The truth is that I didn’t start as a winner. When I was a kid, I was just another reject. I started at the bottom. I think all winners do.
Training to become champion is the toughest thing. The fight itself is just a test.
The danger is not to set your goal too high and fail to reach it. It’s to set your goal too low and reach it.
If you look good, you feel good, and if you feel good, you do good.
There is a difference between a fighter and a martial artist. A fighter is training for a purpose: He has a fight. I’m a martial artist. I don’t train for a fight. I train for myself. I’m training all the time. My goal is perfection. But I will never reach perfection.

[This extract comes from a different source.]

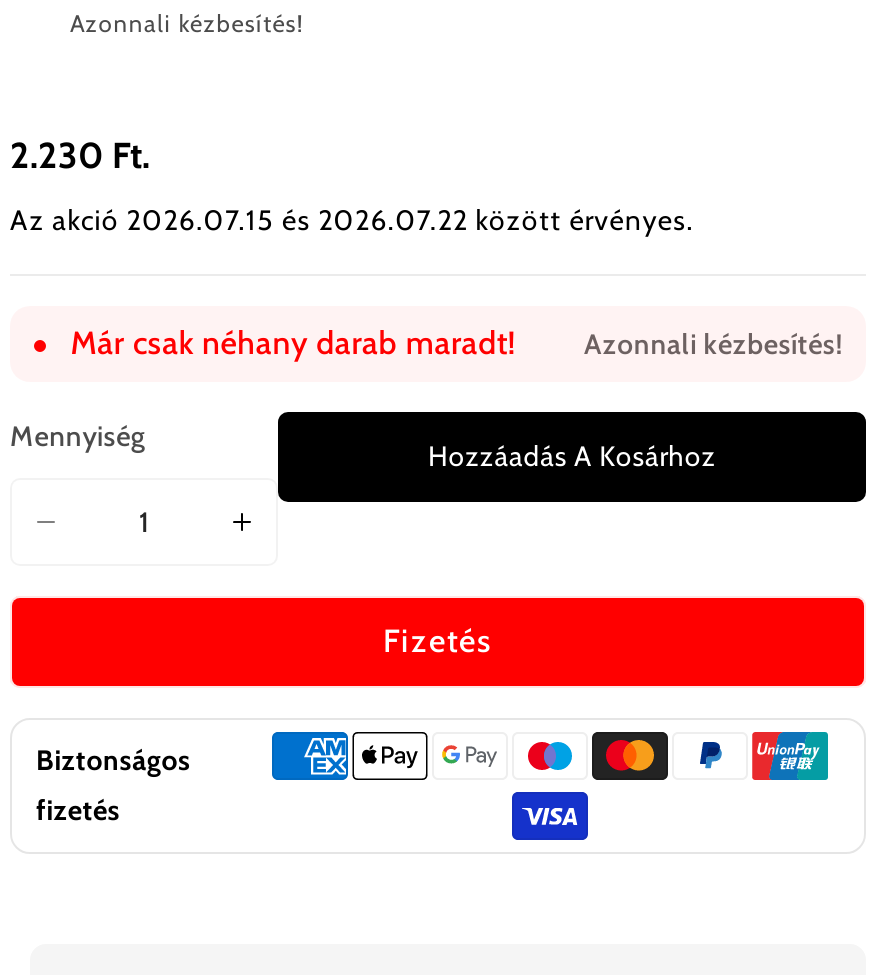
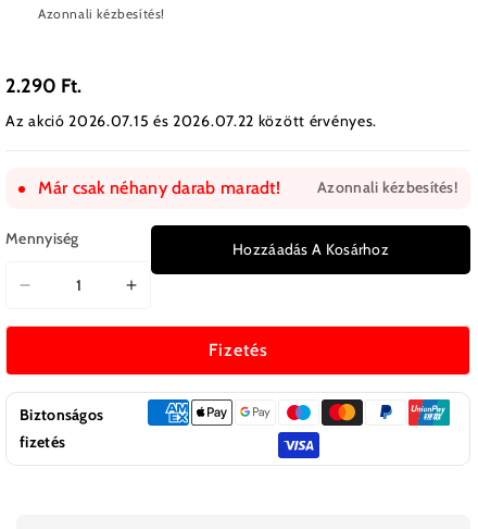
[10,135,150,179] 2.230 Ft. -> [5,74,81,98] 2.290 Ft.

My goal is to share all my learning, all of my knowledge, so that other generations of martial arts will benefit.
It all comes down to confidence: your body can do great things only if it believes it can accomplish them.
If you prepare your subconscious for highly stressful situations, you can create harmony with your fears. You can tame fear like a wild animal and use it to your advantage.
Fights aren’t won in the octagon, they’re won in the months leading up to them, in a near-empty gym, in the lost hours of a day, whether I feel like it or not.
I’ve trained myself to fight an army, so one guy will not defeat me.
With training and self discipline; clear focus and confidence; problems can be overcome and even lead to unexpected gains.
It’s easy to talk, it’s harder to fight.